|
The recent arrival of the Intel Pentium 4 processor has generated the usual flurry of benchmarks and comments, most of them emphasizing that current software does not fully exploit the power of this new architecture (click here for an overview of the SSE2 instruction set).
However, until the Pentium 4 gains a significant share of the market, most applications will not be tuned for it, so it is interesting to analyze of the P4 runs current MMX/SSE code.
The following table summarizes the latencies and throughputs of MMX/SSE instructions on the P4:
Instruction | Latency | Throughput | Execution Unit |
MOVD mm,r32 | 2 | 1 | MMX_ALU |
MOVD r32,mm | 5 | 1 | FP_MISC |
MOVQ mm,mm | 6 | 1 | FP_MOV |
PACKSSWB / PACKSSDW / PACKUSWB mm,mm | 2 | 1 | MMX_SHFT |
PADDB / PADDW / PADDD | 2 | 1 | MMX_ALU |
PADDSB / PADDSW / PADDUSB / PADDUSW mm,mm | 2 | 1 | MMX_ALU |
PAND / PANDN/ POR / PXOR mm,mm | 2 | 1 | MMX_ALU |
PCMPEQB / PCMPEQW / PCMPEQD mm,mm | 2 | 1 | MMX_ALU |
PCMPGTB / PCMPGTW / PCMPGTD mm,mm | 2 | 1 | MMX_ALU |
PMADDWD mm,mm | 8 | 1 | FP_MUL |
PMULHW / PMULLW / PMULHUW mm,mm | 8 | 1 | FP_MUL |
PSLLW / PSLLW / PSLLQ mm,mm/imm8 | 2 | 1 | MMX_SHFT |
PSRAW / PSRAD mm,mm/imm8 | 2 | 1 | MMX_SHFT |
PSUBB / PSUBW / PSUBD mm,mm | 2 | 1 | MMX_ALU |
PSUBSB / PSUBSW / PSUBUSB / PSUBUSW mm,mm | 2 | 1 | MMX_ALU |
PUNPCKHBW / PUNPCKHWD / PUNPCKHDQ mm,mm | 2 | 1 | MMX_SHFT |
PUNPCKLBW / PUNPCKLWD / PUNPCKLDQ mm,mm | 2 | 1 | MMX_SHFT |
EMMS | 12 | 12 | |
PAVGB / PAVGW mm,mm | 2 | 1 | MMX_ALU |
PEXTRW r32,mm,imm8 | 7 | 2 | MMX_SHFT,FP_MISC |
PINSRW mm,r32,imm8 | 4 | 1 | MMX_SHFT,MMX_MISC |
PMAX / PMIN mm,mm | 2 | 1 | MMX_ALU |
PMOVMSKB r32,mm | 7 | 2 | FP_MISC |
PSADBW mm,mm | 4 | 1 | MMX_ALU |
PSHUFW mm,mm,imm8 | 2 | 1 | MMX_SHFT |
Assuming that we should have P4s running at 2 GHz and more pretty soon, I would not worry about the doubling in latency of most MMX instructions. But the multiply instructions' latency (PMADDWD / PMULHW / PMULLW) jumped from 3 cycles in the P6 core to 8 cycles in the Pentium 4! This will affect all convolutional kernel codes that are widely used, for example, in audio applications. Another troublesome latency is MOVQ's 6 cycles versus only 1 cycle on the P6 core, given that is widely used to move memory blocks and copy results.

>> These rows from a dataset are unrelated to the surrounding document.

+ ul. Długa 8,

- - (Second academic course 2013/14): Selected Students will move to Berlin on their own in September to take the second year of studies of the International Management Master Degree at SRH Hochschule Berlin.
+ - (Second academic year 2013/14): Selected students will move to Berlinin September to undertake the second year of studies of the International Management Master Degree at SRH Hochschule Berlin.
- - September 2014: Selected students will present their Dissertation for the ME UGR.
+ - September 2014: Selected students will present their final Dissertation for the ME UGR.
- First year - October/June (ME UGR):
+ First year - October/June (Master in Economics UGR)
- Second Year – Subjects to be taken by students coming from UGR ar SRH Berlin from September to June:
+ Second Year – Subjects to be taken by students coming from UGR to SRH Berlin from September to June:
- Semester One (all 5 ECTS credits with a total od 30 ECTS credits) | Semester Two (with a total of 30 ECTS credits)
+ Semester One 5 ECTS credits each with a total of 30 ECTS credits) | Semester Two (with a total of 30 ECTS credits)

But troubles do not stop here. The image above outlines how instructions are addressed to specific ports in the P4 execution engine. All MMX instructions are queued in Port 1! This is major drawback compared to the P6 core, in which most MMX instructions could be issued to Port 0 or Port 1.

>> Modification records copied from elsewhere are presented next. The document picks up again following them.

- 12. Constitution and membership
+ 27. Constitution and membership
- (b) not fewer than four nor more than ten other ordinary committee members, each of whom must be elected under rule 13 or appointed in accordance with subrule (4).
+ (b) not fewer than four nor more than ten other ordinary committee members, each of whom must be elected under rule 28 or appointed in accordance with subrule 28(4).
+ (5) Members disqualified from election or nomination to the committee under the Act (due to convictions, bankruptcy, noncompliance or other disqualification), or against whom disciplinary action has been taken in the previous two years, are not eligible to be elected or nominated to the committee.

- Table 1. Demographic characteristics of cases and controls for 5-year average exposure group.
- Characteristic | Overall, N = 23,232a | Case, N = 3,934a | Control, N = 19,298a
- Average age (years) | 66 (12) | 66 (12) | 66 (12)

Intel's P4 Optimization Guide also reveals that: "Floating-point, MMX technology, Streaming SIMD Extensions and Streaming SIMD Extension 2 instructions with load operations require 6 more clocks in latency than the register-only version of the instructions", i.e. twice the clocks required by the P6 core.

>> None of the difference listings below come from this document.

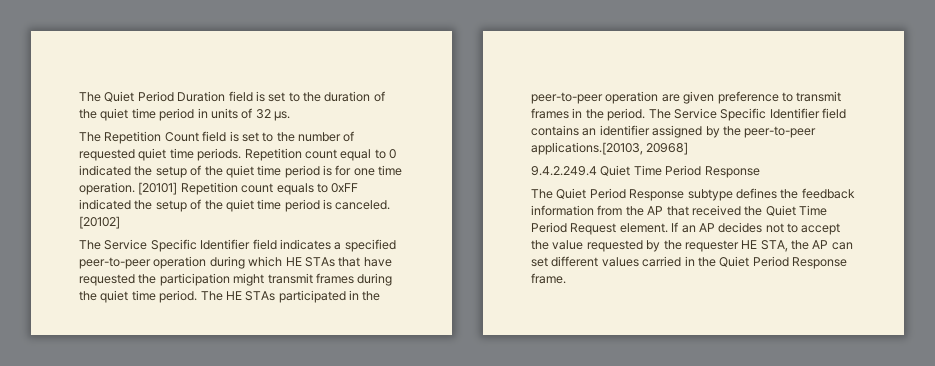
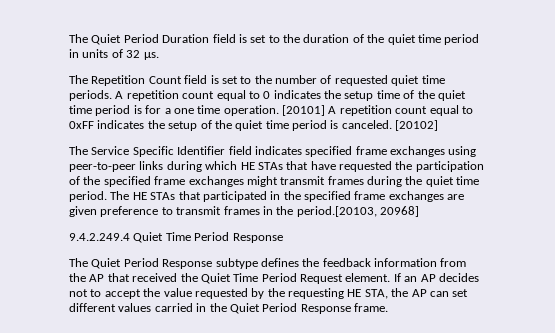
- Repetition count equal to 0 indicated the setup of the quiet time period is for one time operation.
+ A repetition count equal to 0 indicates the setup time of the quiet time period is for a one time operation.
- [20101] Repetition count equals to 0xFF indicated the setup of the quiet time period is canceled.
+ [20101] A repetition count equal to 0xFF indicates the setup of the quiet time period is canceled.
- The Service Specific Identifier field indicates a specified peer-to-peer operation during which HE STAs that have requested the participation might transmit frames during the quiet time period.
+ The Service Specific Identifier field indicates specified frame exchanges using peer-to-peer links during which HE STAs that have requested the participation of the specified frame exchanges might transmit frames during the quiet time period.
- The HE STAs participated in the peer-to-peer operation are given preference to transmit frames in the period. The Service Specific Identifier field contains an identifier assigned by the peer-to-peer applications.[20103, 20968]
+ The HE STAs that participated in the specified frame exchanges are given preference to transmit frames in the period.[20103, 20968]
- If an AP decides not to accept the value requested by the requester HE STA, the AP can set different values carried in the Quiet Period Response frame.
+ If an AP decides not to accept the value requested by the requesting HE STA, the AP can set different values carried in the Quiet Period Response frame.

Summing up, the P4 can issue only one MMX instruction per cycle, and the latency is at best twice that on the older Pentium III processor. In pathological conditions, this adds up to bring P4's SIMD performance down to about one third P-III's. Until the P4 ramps up into the 2+ GHz frequency range, its integer SIMD execution speed will simply lag behind the venerable P6 core.